**What you should do:**
Word for word, print each record, dropping any image it holds.

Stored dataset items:
--- START ---
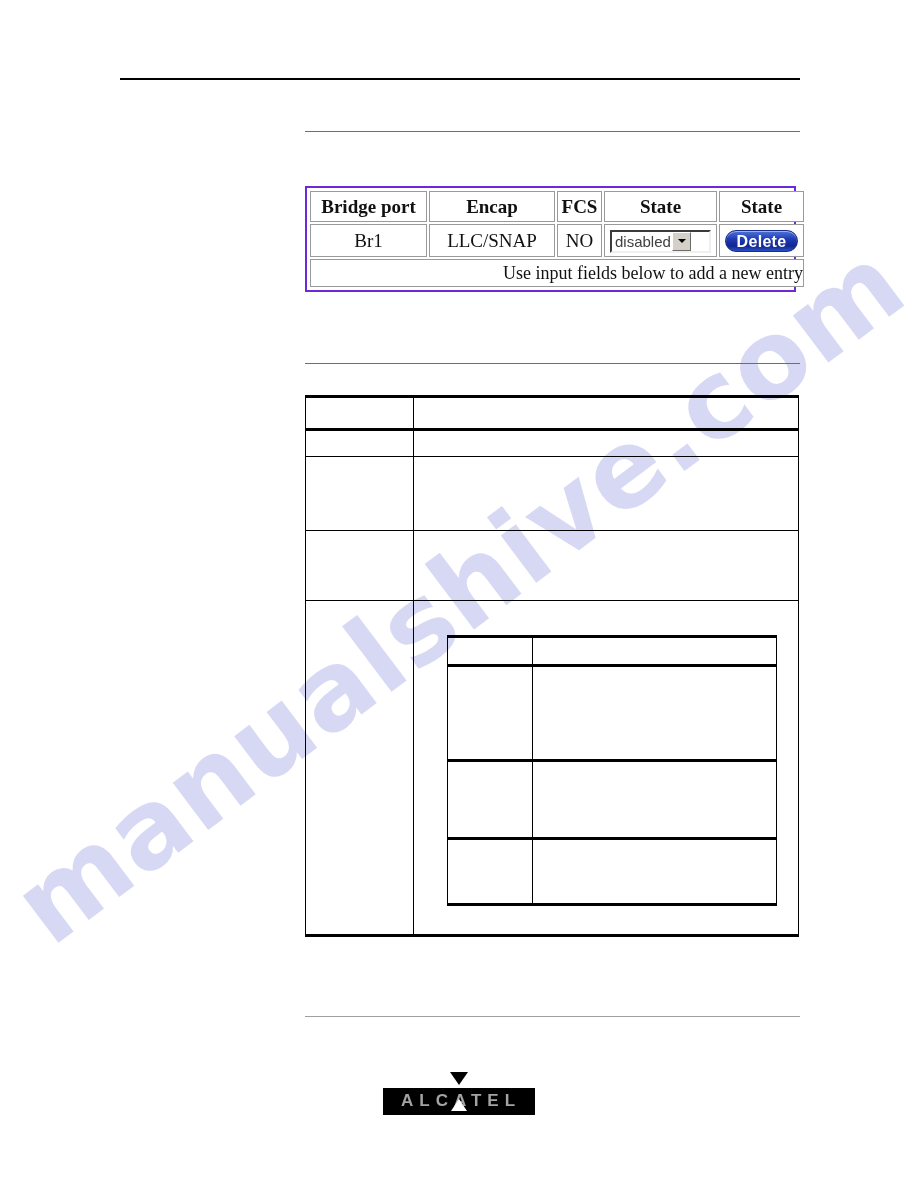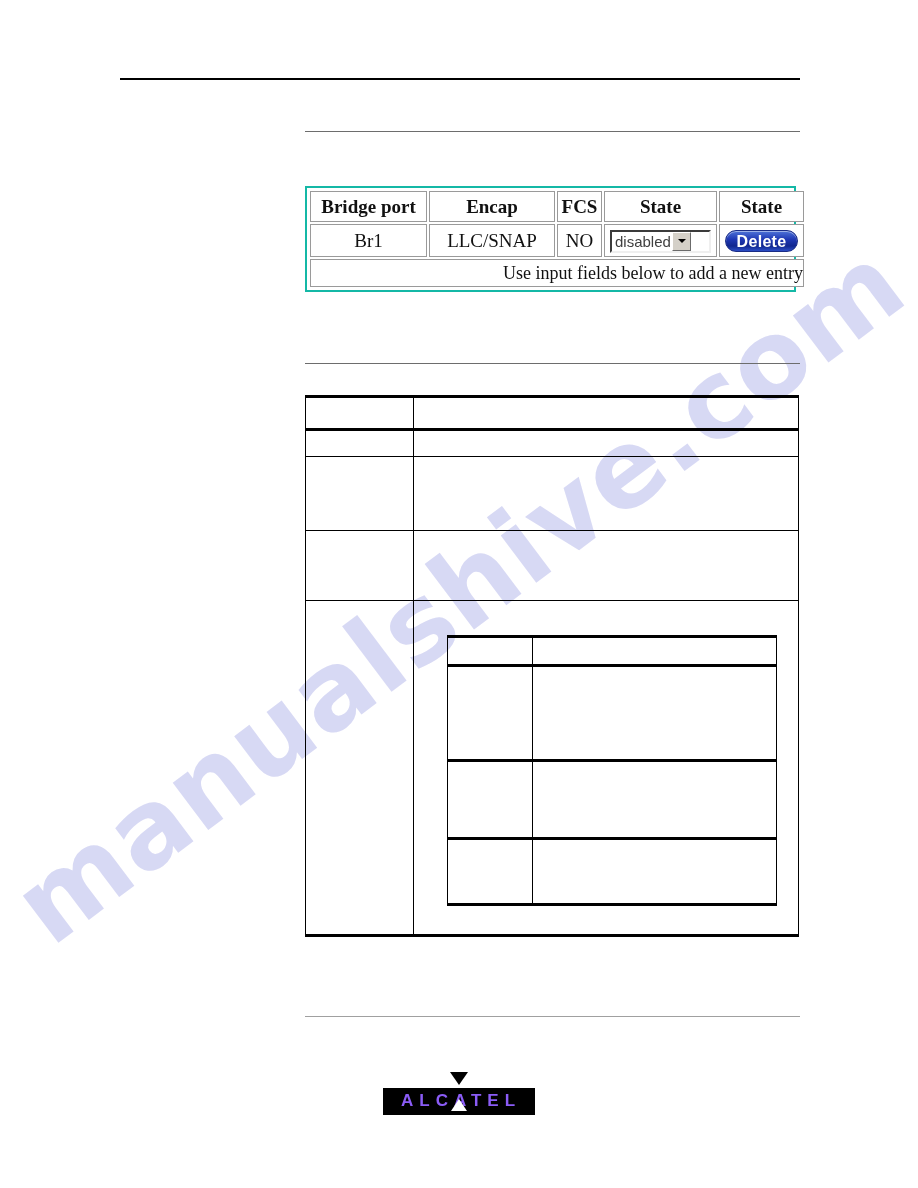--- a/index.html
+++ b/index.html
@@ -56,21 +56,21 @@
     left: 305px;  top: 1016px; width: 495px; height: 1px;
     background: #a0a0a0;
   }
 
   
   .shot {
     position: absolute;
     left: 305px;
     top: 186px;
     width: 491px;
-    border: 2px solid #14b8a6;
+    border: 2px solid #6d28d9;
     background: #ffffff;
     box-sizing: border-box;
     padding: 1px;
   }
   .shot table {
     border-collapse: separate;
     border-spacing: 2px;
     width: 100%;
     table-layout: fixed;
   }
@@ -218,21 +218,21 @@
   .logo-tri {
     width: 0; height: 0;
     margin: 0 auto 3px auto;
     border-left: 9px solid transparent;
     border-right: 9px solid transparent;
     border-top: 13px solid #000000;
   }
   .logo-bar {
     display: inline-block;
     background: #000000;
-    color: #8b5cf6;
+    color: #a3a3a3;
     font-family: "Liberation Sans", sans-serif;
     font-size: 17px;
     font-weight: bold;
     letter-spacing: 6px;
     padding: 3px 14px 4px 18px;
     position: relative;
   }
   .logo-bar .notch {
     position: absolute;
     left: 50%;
--- END ---
**Solution below:**
--- a/index.html
+++ b/index.html
@@ -56,21 +56,21 @@
     left: 305px;  top: 1016px; width: 495px; height: 1px;
     background: #a0a0a0;
   }
 
   
   .shot {
     position: absolute;
     left: 305px;
     top: 186px;
     width: 491px;
-    border: 2px solid #14b8a6;
+    border: 2px solid #6d28d9;
     background: #ffffff;
     box-sizing: border-box;
     padding: 1px;
   }
   .shot table {
     border-collapse: separate;
     border-spacing: 2px;
     width: 100%;
     table-layout: fixed;
   }
@@ -218,21 +218,21 @@
   .logo-tri {
     width: 0; height: 0;
     margin: 0 auto 3px auto;
     border-left: 9px solid transparent;
     border-right: 9px solid transparent;
     border-top: 13px solid #000000;
   }
   .logo-bar {
     display: inline-block;
     background: #000000;
-    color: #8b5cf6;
+    color: #a3a3a3;
     font-family: "Liberation Sans", sans-serif;
     font-size: 17px;
     font-weight: bold;
     letter-spacing: 6px;
     padding: 3px 14px 4px 18px;
     position: relative;
   }
   .logo-bar .notch {
     position: absolute;
     left: 50%;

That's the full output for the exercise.